TASK INSTRUCTIONS
What number of lines in the entries below include the string "table"? Respond with that number alone.

Records from a collection
════════════════════

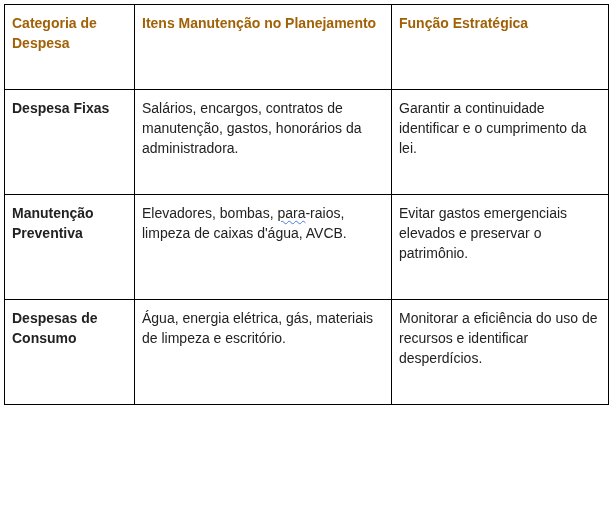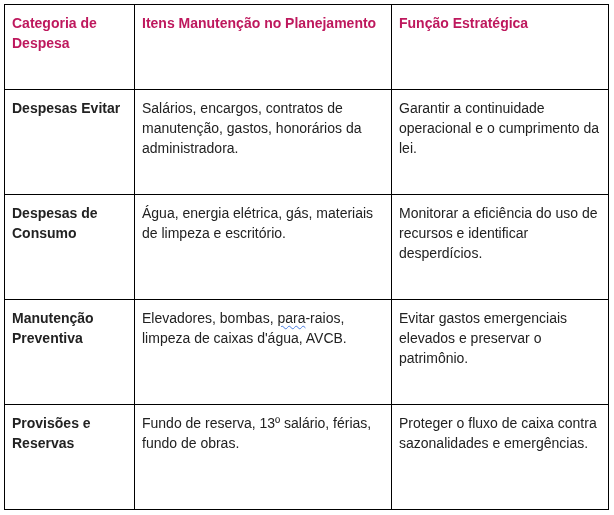--- a/index.html
+++ b/index.html
@@ -2,21 +2,21 @@
 <html><head>
 <meta charset="utf-8">
 <style>
   html, body { margin:0; padding:0; background:#ffffff; }
   body { width:614px; height:515px; position:relative; overflow:hidden;
          font-family:"Liberation Sans", sans-serif; color:#222222; }
   table { position:absolute; left:4px; top:4px; border-collapse:collapse;
           table-layout:fixed; width:604px; }
   td, th { border:1.5px solid #000000; vertical-align:top; text-align:left;
            padding:8px 6px 0 7px; font-size:14px; line-height:20px; }
-  th { font-weight:bold; color:#be185d; }
+  th { font-weight:bold; color:#a16207; }
   tr.header-row { height:85px; }
   tr.body-row { height:105px; }
   td.cat { font-weight:bold; }
   col.c1 { width:130px; }
   col.c2 { width:257px; }
   col.c3 { width:217px; }
   .spell { text-decoration: underline wavy #4a7de0; text-decoration-thickness:1px; text-underline-offset:2px; }
 </style>
 </head>
 <body>
@@ -27,33 +27,28 @@
       <col class="c2">
       <col class="c3">
   </colgroup>
   <tbody>
       <tr class="header-row">
     <th>Categoria de Despesa</th>
     <th>Itens Manutenção no Planejamento</th>
     <th>Função Estratégica</th>
   </tr>
   <tr class="body-row">
-    <td class="cat">Despesas Evitar</td>
+    <td class="cat">Despesa Fixas</td>
     <td>Salários, encargos, contratos de manutenção, gastos, honorários da administradora.</td>
-    <td>Garantir a continuidade operacional e o cumprimento da lei.</td>
-  </tr>
-  <tr class="body-row">
-    <td class="cat">Despesas de Consumo</td>
-    <td>Água, energia elétrica, gás, materiais de limpeza e escritório.</td>
-    <td>Monitorar a eficiência do uso de recursos e identificar desperdícios.</td>
+    <td>Garantir a continuidade identificar e o cumprimento da lei.</td>
   </tr>
   <tr class="body-row">
     <td class="cat">Manutenção Preventiva</td>
     <td><span>Elevadores, bombas, </span><span class="spell">para</span><span>-raios, limpeza de caixas d'água, AVCB.</span></td>
     <td>Evitar gastos emergenciais elevados e preservar o patrimônio.</td>
   </tr>
   <tr class="body-row">
-    <td class="cat">Provisões e Reservas</td>
-    <td>Fundo de reserva, 13º salário, férias, fundo de obras.</td>
-    <td>Proteger o fluxo de caixa contra sazonalidades e emergências.</td>
+    <td class="cat">Despesas de Consumo</td>
+    <td>Água, energia elétrica, gás, materiais de limpeza e escritório.</td>
+    <td>Monitorar a eficiência do uso de recursos e identificar desperdícios.</td>
   </tr>
 </tbody>
   </table>
 
 </body></html>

════════════════════

RESULT FOR THIS EXERCISE
3